President Trump's cryptocurrency forays attract threat actors eager to scam users

In late January, he released his own meme coin and more recently established a strategic reserve of digital assets for the United States populated

President Trump's economic and trade maneuvers, which has included on-again off-again tariffs, has helped send the price of Bitcoin tumbling.

His efforts also has attracted the attention threat groups eager to make money by scamming people and using Trump's coin as the lure. That includes an email campaign in which bad actors spoof the Binance crypto exchange market to deliver a remote access trojan (RAT) and steal information from infected computers.

Installing the RAT

In the scam, the unknown bad actor creates emails made to look like they're coming from Binance and offering victims the chance to acquired Trump's coin. The message in the email says the targets can earn TRUMP coins by taking such steps as installing Binance software like its desktop tool, depositing coins in a Binance account, and make trades on the exchange.

"If victims follow the instructions and download 'Binance Desktop' in order to get TRUMP coins they instead install ConnectWise RAT," Cofense threat researcher Max Gannon wrote in a report. "The threat actors behind this campaign are eagerly monitoring infections and can connect to infected computers in less than 2 minutes."

High-Profile Events Attract Cybercriminals

It's not surprising that the president's crypto efforts have caught the eyes of cybercriminals, said Jason Soroko, senior fellow at cybersecurity firm Sectigo.

"Topical events serve as fertile ground for social engineering, offering attackers a ready-made script that exploits real-time urgency and widespread public attention," Soroko said. "By aligning phishing messages and malicious campaigns with trending news or current events, cybercriminals enhance credibility and evoke strong emotional reactions, prompting hasty actions from potential victims."

Binance Impersonation

In this case, the bad actors made a significant effort to impersonate Binance, Gannon wrote.

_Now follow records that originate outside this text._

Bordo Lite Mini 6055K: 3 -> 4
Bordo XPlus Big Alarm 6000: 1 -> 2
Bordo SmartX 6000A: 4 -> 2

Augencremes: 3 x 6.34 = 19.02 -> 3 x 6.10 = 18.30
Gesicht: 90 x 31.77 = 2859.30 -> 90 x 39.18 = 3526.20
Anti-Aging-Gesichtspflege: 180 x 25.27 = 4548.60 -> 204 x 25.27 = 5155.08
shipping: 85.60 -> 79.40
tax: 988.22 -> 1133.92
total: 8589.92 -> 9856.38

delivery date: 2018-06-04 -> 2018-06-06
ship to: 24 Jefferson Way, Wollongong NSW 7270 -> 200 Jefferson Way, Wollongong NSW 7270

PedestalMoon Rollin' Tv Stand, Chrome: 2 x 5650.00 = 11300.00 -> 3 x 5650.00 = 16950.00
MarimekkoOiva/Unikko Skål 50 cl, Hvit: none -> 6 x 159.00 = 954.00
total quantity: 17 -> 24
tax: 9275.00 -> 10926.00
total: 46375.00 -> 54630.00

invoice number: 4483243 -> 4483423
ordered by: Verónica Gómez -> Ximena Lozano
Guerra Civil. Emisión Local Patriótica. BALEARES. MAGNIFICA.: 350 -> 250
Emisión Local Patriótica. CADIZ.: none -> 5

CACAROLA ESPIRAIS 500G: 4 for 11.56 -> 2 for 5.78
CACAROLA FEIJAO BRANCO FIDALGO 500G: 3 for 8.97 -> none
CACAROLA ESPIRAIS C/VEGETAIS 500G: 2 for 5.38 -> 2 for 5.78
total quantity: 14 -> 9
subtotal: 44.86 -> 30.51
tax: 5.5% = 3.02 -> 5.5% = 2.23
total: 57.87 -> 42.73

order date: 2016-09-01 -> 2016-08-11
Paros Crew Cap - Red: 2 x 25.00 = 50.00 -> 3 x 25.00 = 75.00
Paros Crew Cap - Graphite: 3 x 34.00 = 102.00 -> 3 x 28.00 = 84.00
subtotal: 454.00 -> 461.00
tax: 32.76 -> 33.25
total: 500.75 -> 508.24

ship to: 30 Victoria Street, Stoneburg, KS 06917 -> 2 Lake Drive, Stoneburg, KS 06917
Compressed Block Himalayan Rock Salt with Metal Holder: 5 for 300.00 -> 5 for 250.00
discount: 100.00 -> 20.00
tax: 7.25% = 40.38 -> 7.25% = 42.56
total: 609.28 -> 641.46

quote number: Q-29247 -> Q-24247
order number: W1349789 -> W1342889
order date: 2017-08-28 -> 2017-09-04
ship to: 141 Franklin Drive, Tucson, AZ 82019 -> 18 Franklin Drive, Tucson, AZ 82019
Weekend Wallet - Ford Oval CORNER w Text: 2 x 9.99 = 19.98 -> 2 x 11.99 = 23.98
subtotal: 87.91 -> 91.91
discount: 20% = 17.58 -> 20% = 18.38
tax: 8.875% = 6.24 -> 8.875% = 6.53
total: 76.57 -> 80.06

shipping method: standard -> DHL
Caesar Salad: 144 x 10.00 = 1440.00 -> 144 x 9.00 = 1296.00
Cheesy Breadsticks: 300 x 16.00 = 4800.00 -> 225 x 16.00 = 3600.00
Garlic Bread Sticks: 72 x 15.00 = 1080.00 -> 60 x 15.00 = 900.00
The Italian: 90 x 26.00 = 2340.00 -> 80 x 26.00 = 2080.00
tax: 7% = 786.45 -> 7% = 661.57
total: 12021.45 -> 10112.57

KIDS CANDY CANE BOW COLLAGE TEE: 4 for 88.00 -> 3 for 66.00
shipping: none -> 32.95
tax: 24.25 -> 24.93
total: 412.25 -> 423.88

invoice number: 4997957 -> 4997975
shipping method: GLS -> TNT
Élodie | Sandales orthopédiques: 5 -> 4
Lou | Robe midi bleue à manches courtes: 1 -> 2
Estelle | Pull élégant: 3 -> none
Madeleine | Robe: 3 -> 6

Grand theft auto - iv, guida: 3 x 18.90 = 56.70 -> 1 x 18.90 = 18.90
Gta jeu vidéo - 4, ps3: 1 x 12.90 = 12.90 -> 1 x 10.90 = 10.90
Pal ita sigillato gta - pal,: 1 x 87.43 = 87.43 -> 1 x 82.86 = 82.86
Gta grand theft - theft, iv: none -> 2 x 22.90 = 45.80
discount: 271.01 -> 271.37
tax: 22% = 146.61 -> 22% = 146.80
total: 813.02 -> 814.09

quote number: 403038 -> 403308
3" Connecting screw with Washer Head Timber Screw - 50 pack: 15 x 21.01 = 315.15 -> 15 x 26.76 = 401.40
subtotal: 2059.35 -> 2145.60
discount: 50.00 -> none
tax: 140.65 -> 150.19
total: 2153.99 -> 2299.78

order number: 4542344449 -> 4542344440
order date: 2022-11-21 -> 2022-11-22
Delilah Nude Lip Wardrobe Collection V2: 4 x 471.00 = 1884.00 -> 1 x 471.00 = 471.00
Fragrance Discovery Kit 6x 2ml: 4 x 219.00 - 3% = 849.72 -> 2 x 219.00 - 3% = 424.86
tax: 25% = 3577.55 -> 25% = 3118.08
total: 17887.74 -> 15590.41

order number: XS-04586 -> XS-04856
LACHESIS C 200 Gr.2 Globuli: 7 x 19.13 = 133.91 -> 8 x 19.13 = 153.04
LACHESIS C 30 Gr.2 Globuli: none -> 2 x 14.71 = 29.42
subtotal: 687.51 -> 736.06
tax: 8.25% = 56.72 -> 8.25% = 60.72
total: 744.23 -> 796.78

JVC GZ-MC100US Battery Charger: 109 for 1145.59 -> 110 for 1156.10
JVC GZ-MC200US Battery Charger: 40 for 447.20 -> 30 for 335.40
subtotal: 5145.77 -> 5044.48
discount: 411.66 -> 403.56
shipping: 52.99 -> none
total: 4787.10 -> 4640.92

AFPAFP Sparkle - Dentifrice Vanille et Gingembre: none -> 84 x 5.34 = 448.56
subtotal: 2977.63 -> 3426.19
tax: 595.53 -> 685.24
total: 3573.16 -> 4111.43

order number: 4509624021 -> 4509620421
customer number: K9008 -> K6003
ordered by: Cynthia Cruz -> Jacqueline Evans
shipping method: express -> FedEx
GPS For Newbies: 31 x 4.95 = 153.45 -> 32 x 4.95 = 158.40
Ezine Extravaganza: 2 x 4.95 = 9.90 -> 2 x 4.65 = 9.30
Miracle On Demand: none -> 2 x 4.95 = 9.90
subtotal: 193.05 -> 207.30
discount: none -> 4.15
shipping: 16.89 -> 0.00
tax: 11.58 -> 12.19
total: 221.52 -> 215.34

That included using "Binance" as the email sender's name and including a risk warning in the email to engender more trust in its validity.

"The threat actors also took great pains to make the website hosting the ConnectWise RAT download appear legitimate," he wrote. "Although they did not directly copy the Binance TRUMP coin page or the Binance client download page, the threat actors combined images from both into a convincing page which included further install steps."

The download link for the Binance desktop client instead downloads an installer for the ConnectWise RAT, which connects to a command-and-control server that the threat actor actively monitors, which is unusual given that with most ConnectWise RAT installations, the hacker waits a while before deciding whether to interact with the infected system.

Once connected, the bad actor looks for saved passwords for such applications as Microsoft Edge, which Gannon wrote makes up for "ConnectWise RAT's relative lack of information theft capabilities."

A Cautionary Tale

The scam is a warning about how quickly a threat actor can compromise systems, said Stephen Kowski, field CTO for SlashNext Email Secuty+.

"The sophisticated spoofing techniques, including legitimate-looking emails with risk warnings and convincingly crafted websites combining authentic imagery, highlight why real-time email security scanning with advanced AI detection capabilities is essential for identifying these threats before users interact with them," Kowski said.

Organizations can protect themselves against such scams by using multi-layered protection that analyzes email content and linked destinations to block credential theft attempts, he added. They also should educate users about the dangers of downloading financial applications from unofficial sources.

"Protecting against these rapidly evolving phishing tactics requires solutions that can detect and block malicious URLs and attachments at the point of click, preventing the initial infection that leads to credential theft and system compromise," Kowski said.